- _Task to complete_:
The answer must consist solely of the lines from the one containing "(158, 278) none" to the end of the entries below, repeated exactly.

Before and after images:
*** Begin section ***

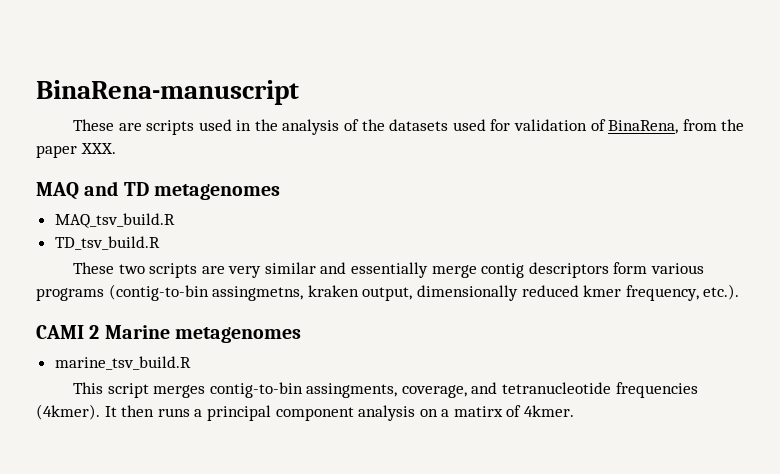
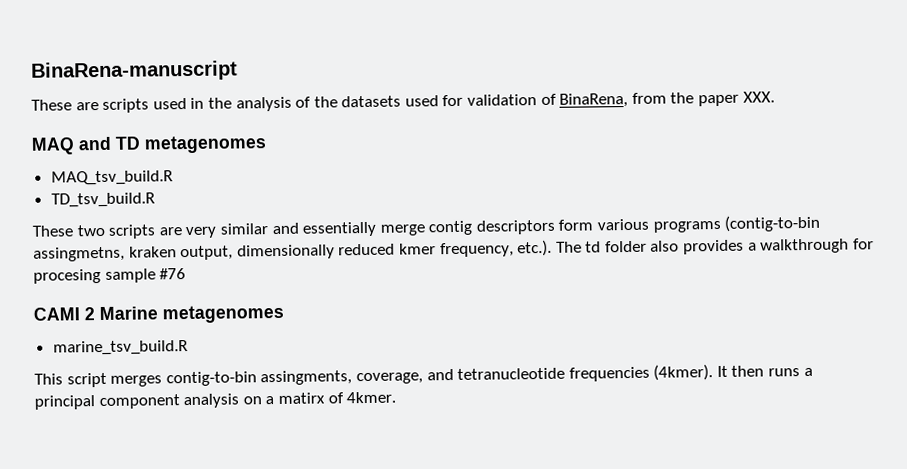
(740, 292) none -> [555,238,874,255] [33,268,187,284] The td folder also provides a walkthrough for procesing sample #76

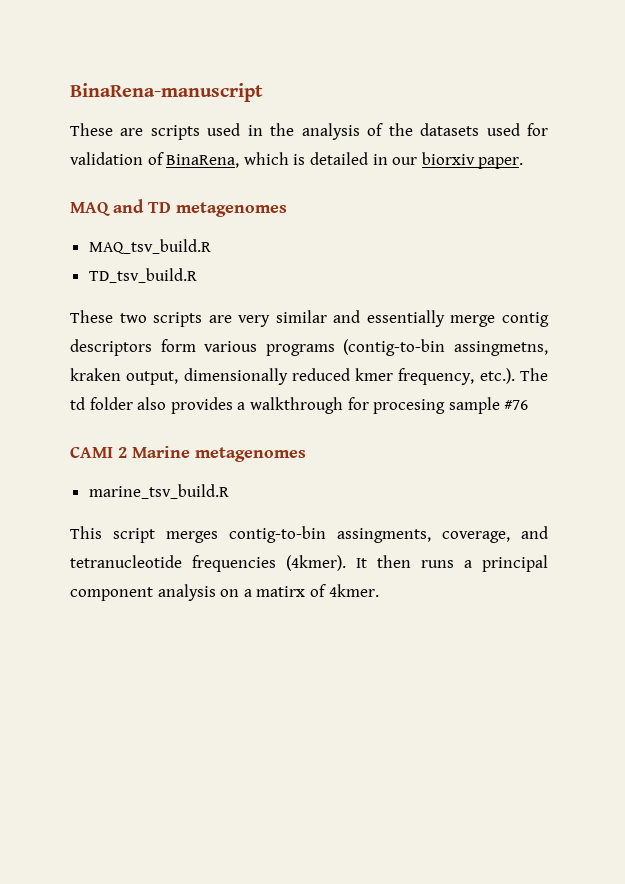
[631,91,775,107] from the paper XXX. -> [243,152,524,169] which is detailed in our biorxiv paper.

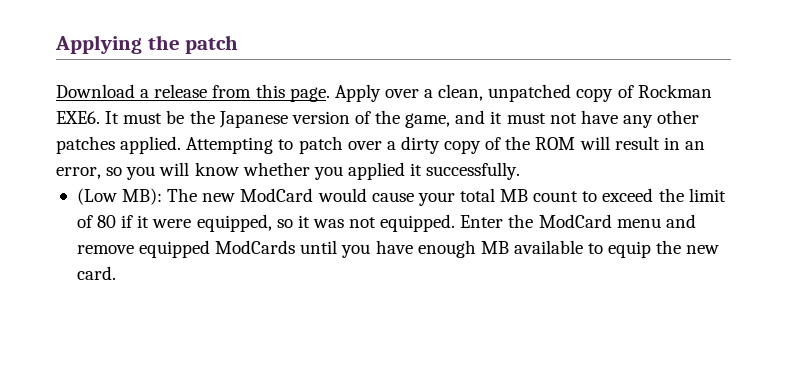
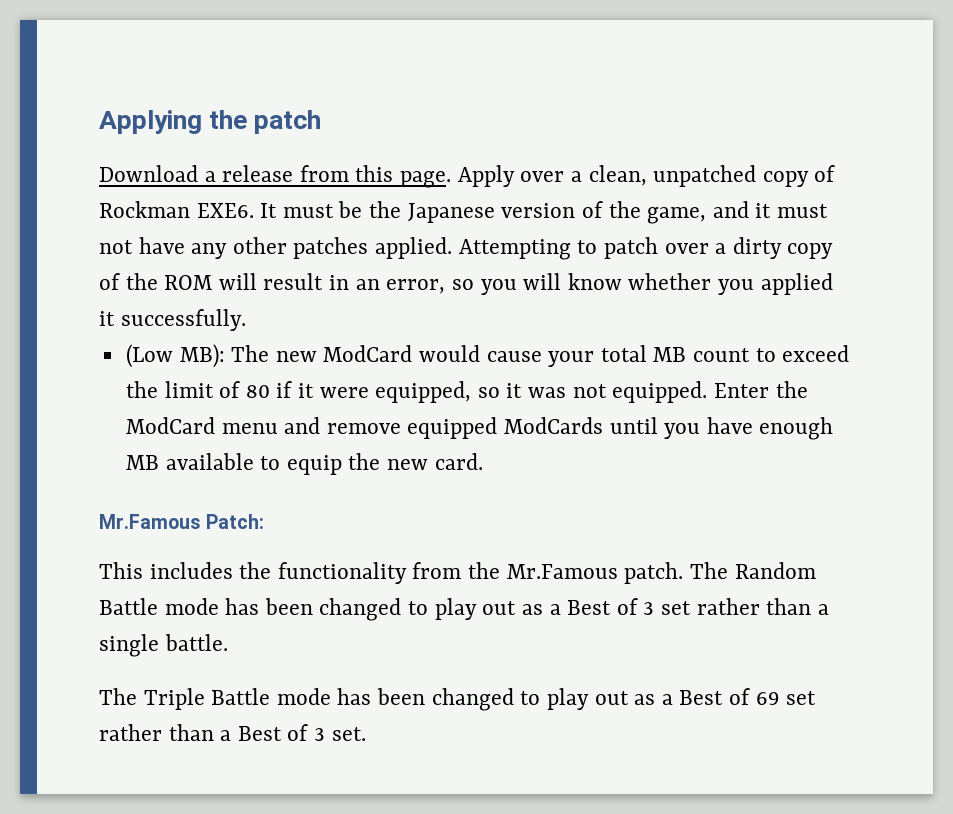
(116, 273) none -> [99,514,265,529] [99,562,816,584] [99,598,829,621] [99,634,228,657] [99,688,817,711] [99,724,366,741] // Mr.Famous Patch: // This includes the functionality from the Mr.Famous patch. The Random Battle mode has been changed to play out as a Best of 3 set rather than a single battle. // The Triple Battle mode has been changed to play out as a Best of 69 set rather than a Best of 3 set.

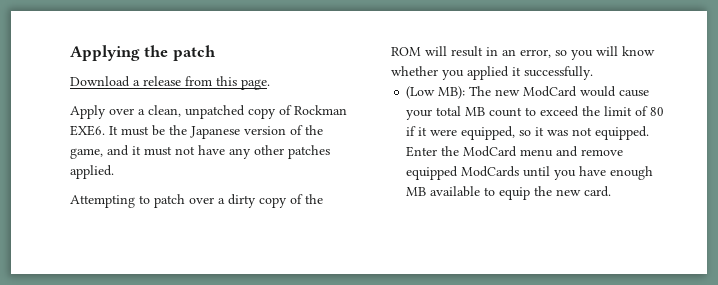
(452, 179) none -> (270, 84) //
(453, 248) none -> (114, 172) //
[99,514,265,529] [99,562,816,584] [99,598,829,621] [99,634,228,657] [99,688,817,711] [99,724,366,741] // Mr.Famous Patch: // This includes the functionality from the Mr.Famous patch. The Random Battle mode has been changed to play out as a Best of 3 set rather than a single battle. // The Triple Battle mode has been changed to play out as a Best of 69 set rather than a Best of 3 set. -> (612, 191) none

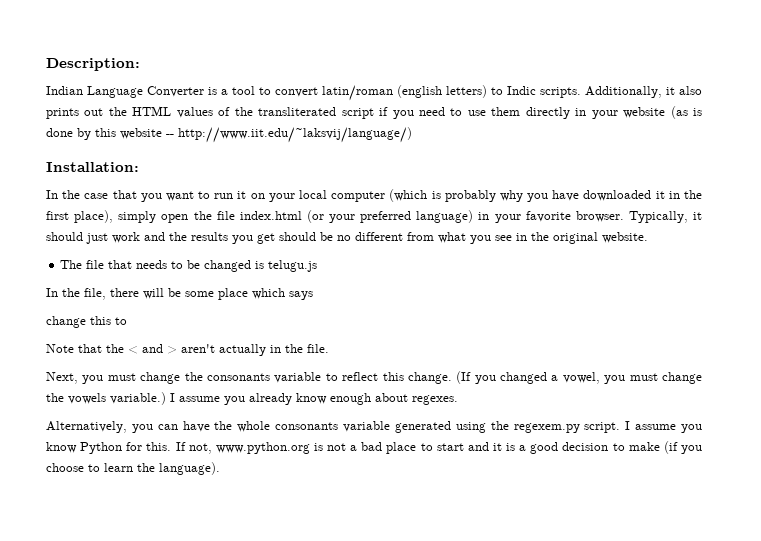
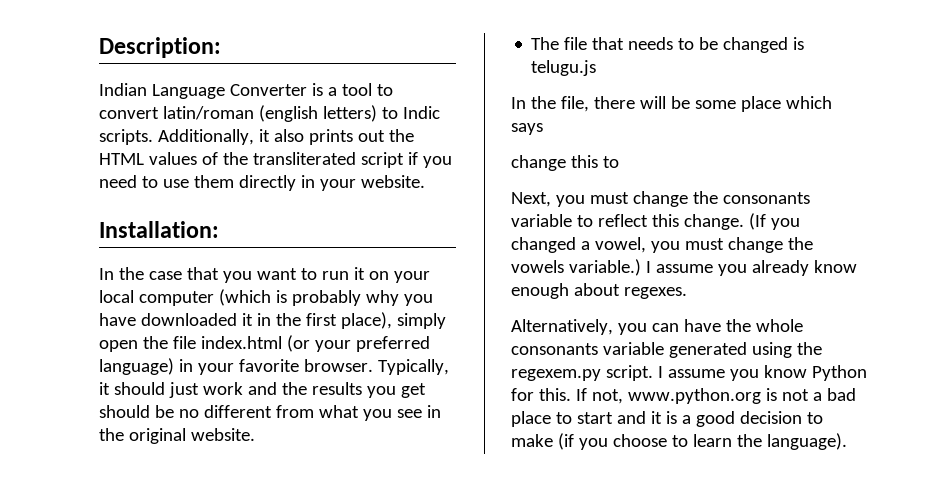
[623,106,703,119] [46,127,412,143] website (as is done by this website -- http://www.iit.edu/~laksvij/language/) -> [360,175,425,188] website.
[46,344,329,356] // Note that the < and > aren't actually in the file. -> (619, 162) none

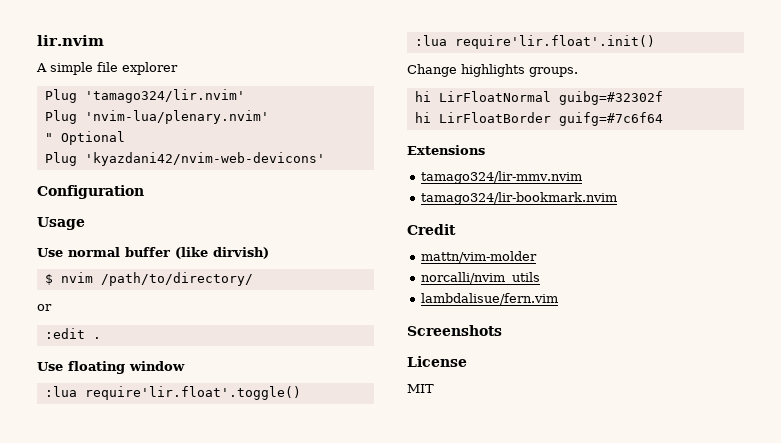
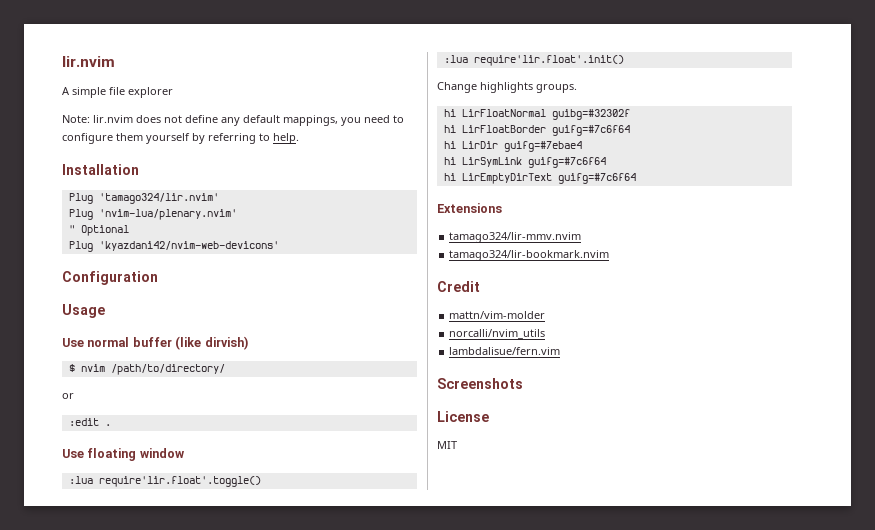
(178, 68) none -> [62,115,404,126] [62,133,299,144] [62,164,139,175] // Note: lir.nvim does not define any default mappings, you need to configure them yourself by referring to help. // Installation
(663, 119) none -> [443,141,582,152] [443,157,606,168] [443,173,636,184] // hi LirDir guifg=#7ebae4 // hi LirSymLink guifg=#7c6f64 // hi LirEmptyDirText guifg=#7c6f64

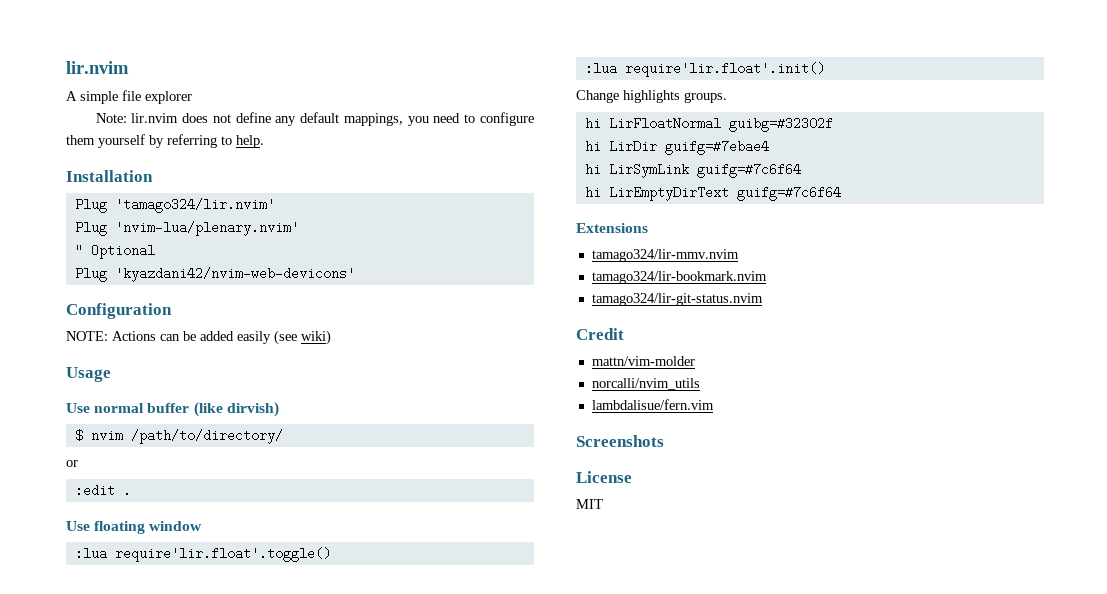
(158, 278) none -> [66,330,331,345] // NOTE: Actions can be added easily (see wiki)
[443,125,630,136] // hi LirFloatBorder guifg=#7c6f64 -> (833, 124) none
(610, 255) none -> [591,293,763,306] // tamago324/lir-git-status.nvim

*** End section ***

- _Answer to the exercise_:
(158, 278) none -> [66,330,331,345] // NOTE: Actions can be added easily (see wiki)
[443,125,630,136] // hi LirFloatBorder guifg=#7c6f64 -> (833, 124) none
(610, 255) none -> [591,293,763,306] // tamago324/lir-git-status.nvim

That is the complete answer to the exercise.